HOW TO COMPLETE THIS TASK » Lines where the string "Calculator" appears are to be copied from the entries below.
■ ■ ■ ■ ■ ■ ■
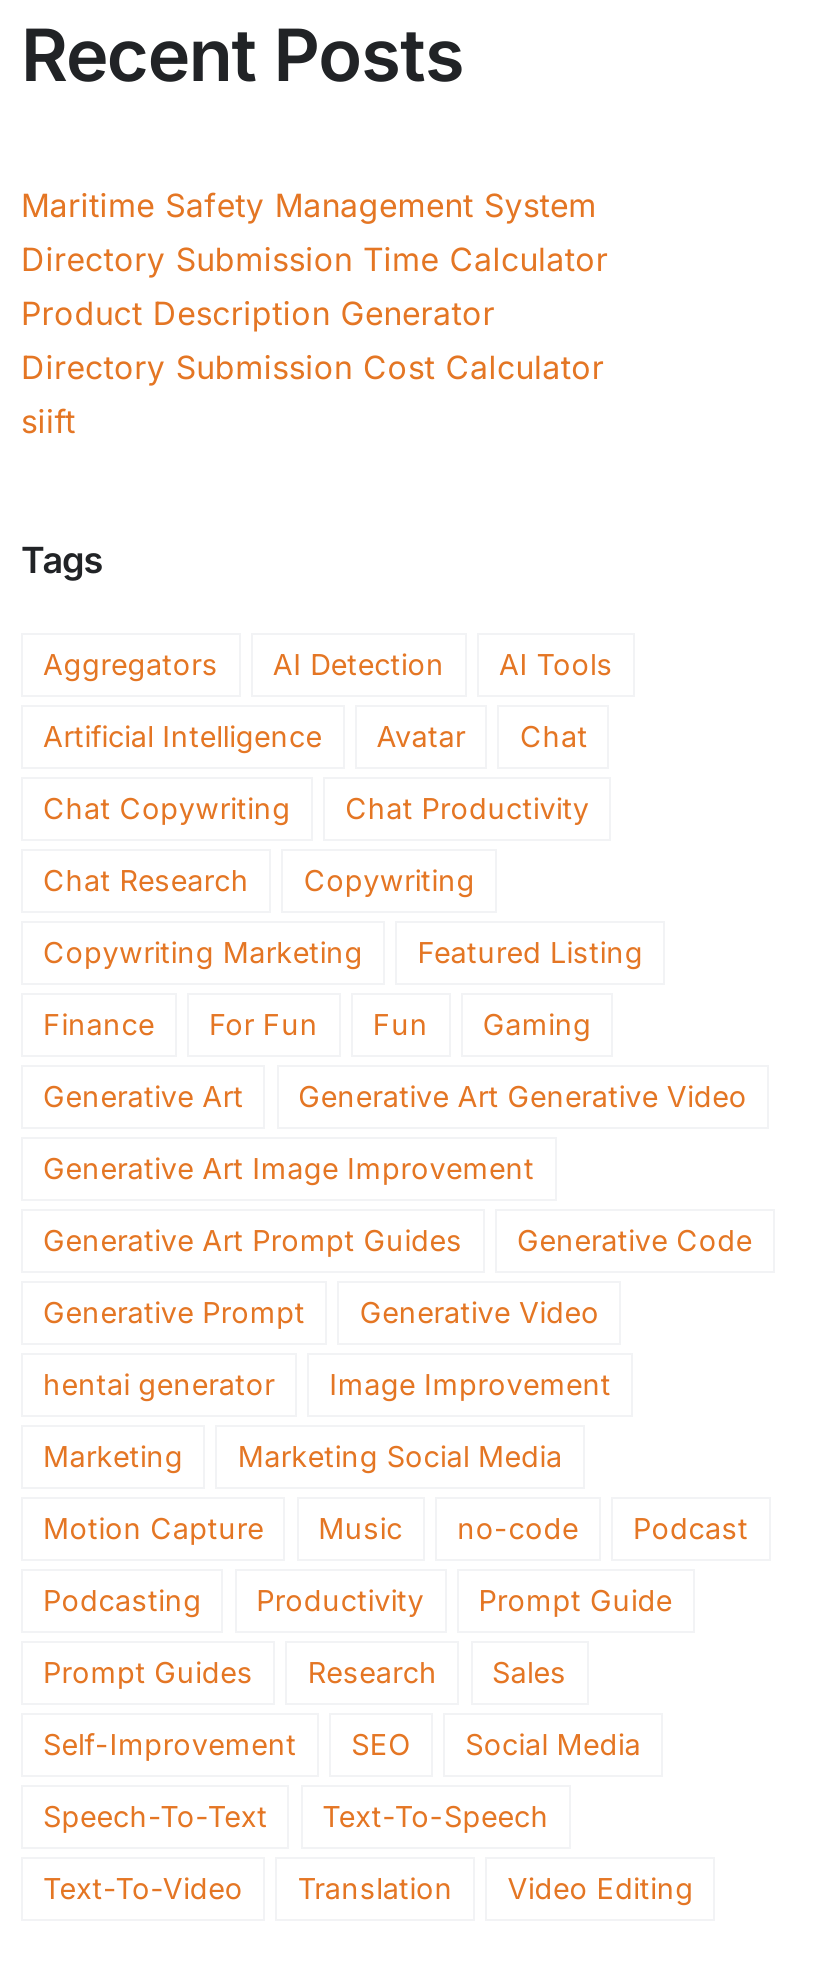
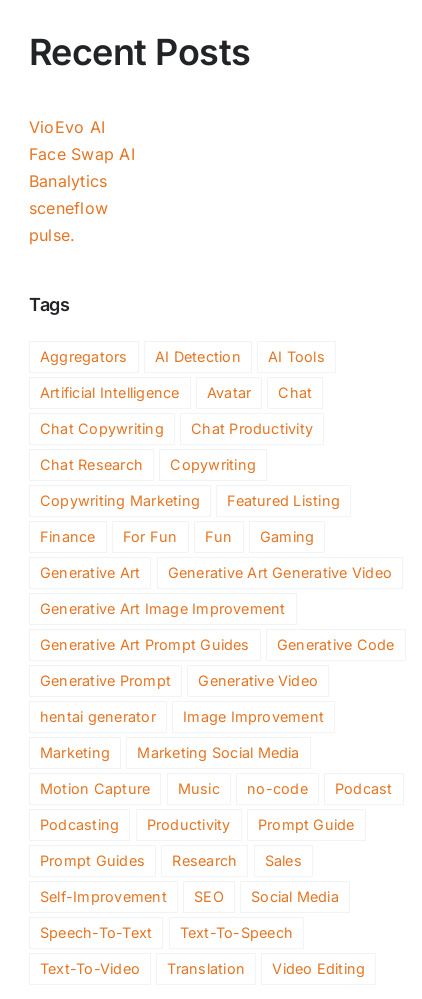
- Maritime Safety Management System
- Directory Submission Time Calculator
- Product Description Generator
- Directory Submission Cost Calculator
- siift
+ VioEvo AI
+ Face Swap AI
+ Banalytics
+ sceneflow
+ pulse.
■ ■ ■ ■ ■ ■ ■
TASK ANSWER »
- Directory Submission Time Calculator
- Directory Submission Cost Calculator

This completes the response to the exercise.